(Difference listings)
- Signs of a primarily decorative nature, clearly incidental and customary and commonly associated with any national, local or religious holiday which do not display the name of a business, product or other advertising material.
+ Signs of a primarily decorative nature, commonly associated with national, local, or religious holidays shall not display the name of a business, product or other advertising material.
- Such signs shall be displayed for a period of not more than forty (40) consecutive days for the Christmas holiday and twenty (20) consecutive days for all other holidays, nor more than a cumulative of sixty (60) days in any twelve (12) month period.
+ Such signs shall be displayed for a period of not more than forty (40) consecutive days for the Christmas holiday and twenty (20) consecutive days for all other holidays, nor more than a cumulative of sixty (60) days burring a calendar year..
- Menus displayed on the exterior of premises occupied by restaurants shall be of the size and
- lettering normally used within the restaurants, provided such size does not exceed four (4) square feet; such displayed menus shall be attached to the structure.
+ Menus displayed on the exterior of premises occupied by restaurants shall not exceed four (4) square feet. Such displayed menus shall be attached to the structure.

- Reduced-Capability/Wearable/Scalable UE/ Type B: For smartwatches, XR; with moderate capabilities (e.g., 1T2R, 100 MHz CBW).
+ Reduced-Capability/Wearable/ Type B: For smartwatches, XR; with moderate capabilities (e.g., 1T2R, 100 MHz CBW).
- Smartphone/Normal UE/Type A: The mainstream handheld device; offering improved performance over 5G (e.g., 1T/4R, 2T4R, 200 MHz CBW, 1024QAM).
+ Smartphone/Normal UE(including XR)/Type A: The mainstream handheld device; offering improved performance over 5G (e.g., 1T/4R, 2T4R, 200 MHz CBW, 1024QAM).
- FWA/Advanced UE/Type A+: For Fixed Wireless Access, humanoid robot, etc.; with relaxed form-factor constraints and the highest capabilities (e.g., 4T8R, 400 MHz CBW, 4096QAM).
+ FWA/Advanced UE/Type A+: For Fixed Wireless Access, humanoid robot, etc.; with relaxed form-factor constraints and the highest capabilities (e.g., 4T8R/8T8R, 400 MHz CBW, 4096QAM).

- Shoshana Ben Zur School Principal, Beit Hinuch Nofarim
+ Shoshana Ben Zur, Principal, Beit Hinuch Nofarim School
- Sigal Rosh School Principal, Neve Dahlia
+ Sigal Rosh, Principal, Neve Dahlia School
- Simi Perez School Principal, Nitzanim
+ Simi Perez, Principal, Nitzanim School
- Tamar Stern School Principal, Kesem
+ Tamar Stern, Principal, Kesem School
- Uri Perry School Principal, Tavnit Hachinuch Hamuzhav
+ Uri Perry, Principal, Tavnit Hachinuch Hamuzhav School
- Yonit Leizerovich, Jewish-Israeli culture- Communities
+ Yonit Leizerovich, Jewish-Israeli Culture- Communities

## Problem to work on
Copy out, exactly and alone, the lines of the entries above between the ones holding "4T8R/8T8R, 400 MHz CBW, 4096QAM)." and "- Sigal Rosh School Principal, Neve Dahlia", inclusive.

## Exercise result
+ FWA/Advanced UE/Type A+: For Fixed Wireless Access, humanoid robot, etc.; with relaxed form-factor constraints and the highest capabilities (e.g., 4T8R/8T8R, 400 MHz CBW, 4096QAM).

- Shoshana Ben Zur School Principal, Beit Hinuch Nofarim
+ Shoshana Ben Zur, Principal, Beit Hinuch Nofarim School
- Sigal Rosh School Principal, Neve Dahlia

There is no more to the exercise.